An HMM-based speech-to-video synthesizer

  • Authors:
  • J. J. Williams;A. K. Katsaggelos

  • Affiliations:
  • Dept. of Electr. & Comput. Eng., Northwestern Univ., Evanston, IL;-

  • Venue:
  • IEEE Transactions on Neural Networks
  • Year:
  • 2002

Quantified Score

Hi-index 0.00

Visualization

Abstract

Emerging broadband communication systems promise a future of multimedia telephony, e.g. the addition of visual information to telephone conversations. It is useful to consider the problem of generating the critical information useful for speechreading, based on existing narrowband communications systems used for speech. This paper focuses on the problem of synthesizing visual articulatory movements given the acoustic speech signal.
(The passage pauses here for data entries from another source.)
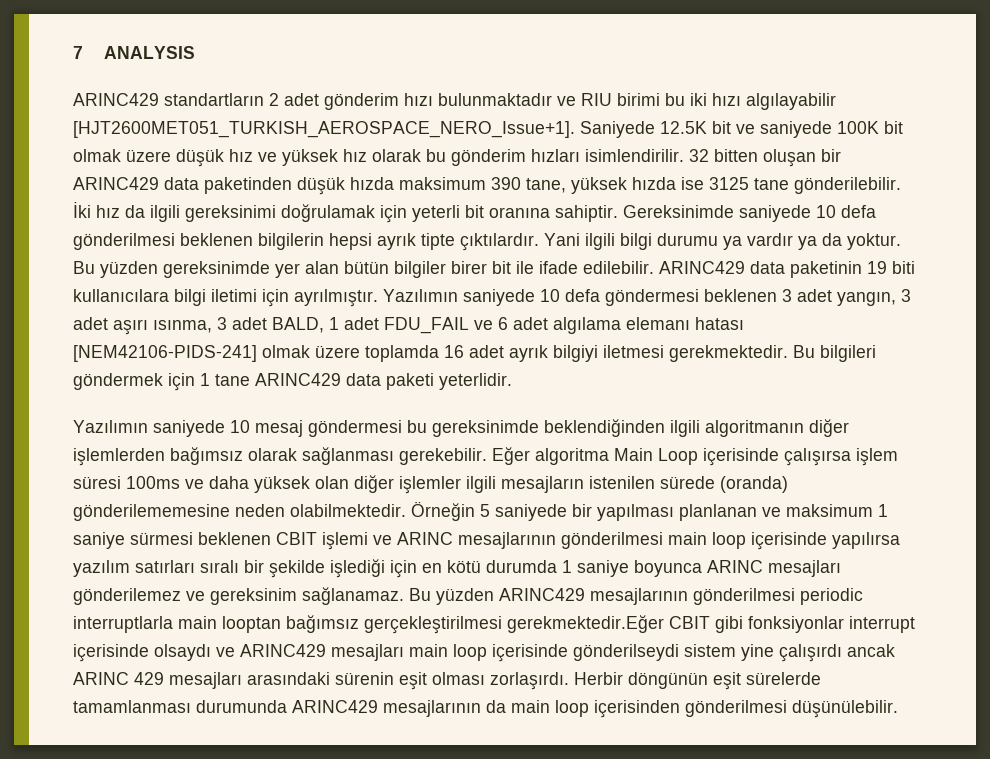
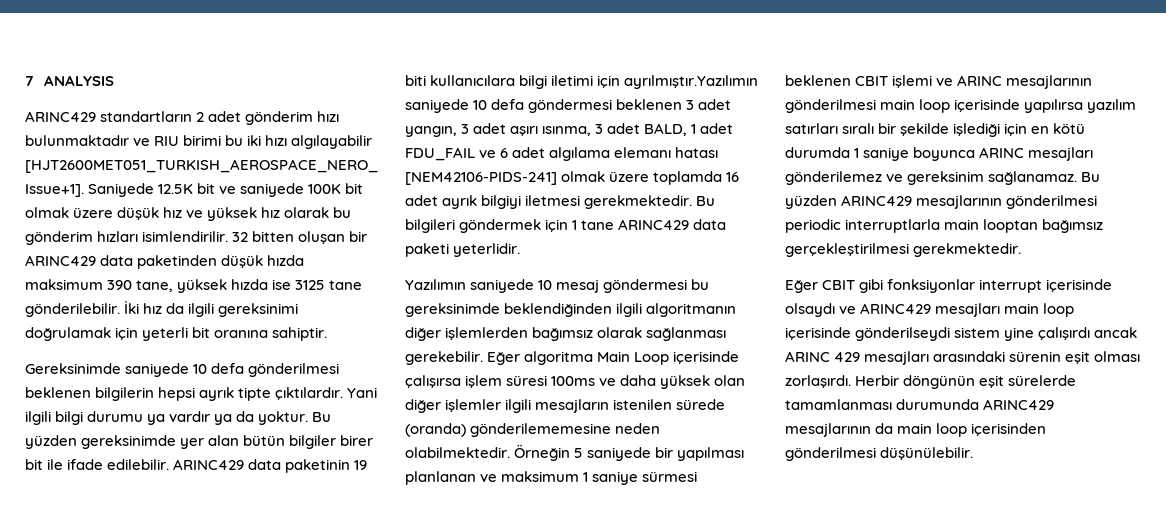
- İki hız da ilgili gereksinimi doğrulamak için yeterli bit oranına sahiptir. Gereksinimde saniyede 10 defa gönderilmesi beklenen bilgilerin hepsi ayrık tipte çıktılardır.
+ İki hız da ilgili gereksinimi doğrulamak için yeterli bit oranına sahiptir.
+ Gereksinimde saniyede 10 defa gönderilmesi beklenen bilgilerin hepsi ayrık tipte çıktılardır.
- ARINC429 data paketinin 19 biti kullanıcılara bilgi iletimi için ayrılmıştır. Yazılımın saniyede 10 defa göndermesi beklenen 3 adet yangın, 3 adet aşırı ısınma, 3 adet BALD, 1 adet FDU_FAIL ve 6 adet algılama elemanı hatası [NEM42106-PIDS-241] olmak üzere toplamda 16 adet ayrık bilgiyi iletmesi gerekmektedir.
+ ARINC429 data paketinin 19 biti kullanıcılara bilgi iletimi için ayrılmıştır.Yazılımın saniyede 10 defa göndermesi beklenen 3 adet yangın, 3 adet aşırı ısınma, 3 adet BALD, 1 adet FDU_FAIL ve 6 adet algılama elemanı hatası [NEM42106-PIDS-241] olmak üzere toplamda 16 adet ayrık bilgiyi iletmesi gerekmektedir.
- Bu yüzden ARINC429 mesajlarının gönderilmesi periodic interruptlarla main looptan bağımsız gerçekleştirilmesi gerekmektedir.Eğer CBIT gibi fonksiyonlar interrupt içerisinde olsaydı ve ARINC429 mesajları main loop içerisinde gönderilseydi sistem yine çalışırdı ancak ARINC 429 mesajları arasındaki sürenin eşit olması zorlaşırdı.
+ Bu yüzden ARINC429 mesajlarının gönderilmesi periodic interruptlarla main looptan bağımsız gerçekleştirilmesi gerekmektedir.
+ Eğer CBIT gibi fonksiyonlar interrupt içerisinde olsaydı ve ARINC429 mesajları main loop içerisinde gönderilseydi sistem yine çalışırdı ancak ARINC 429 mesajları arasındaki sürenin eşit olması zorlaşırdı.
In this application, the acoustic speech signal is analyzed and the corresponding articulatory movements are synthesized for speechreading. This paper describes a hidden Markov model (HMM)-based visual speech synthesizer. The key elements in the application of HMMs to this problem are the decomposition of the overall modeling task into key stages and the judicious determination of the observation vector's components for each stage. The main contribution of this paper is a novel correlation HMM model that is able to integrate independently trained acoustic and visual HMMs for speech-to-visual synthesis. This model allows increased flexibility in choosing model topologies for the acoustic and visual HMMs. Moreover the propose model reduces the amount of training data compared to early integration modeling techniques. Results from objective experiments analysis show that the propose approach can reduce time alignment errors by 37.4% compared to conventional temporal scaling method. Furthermore, subjective results indicated that the purpose model can increase speech understanding.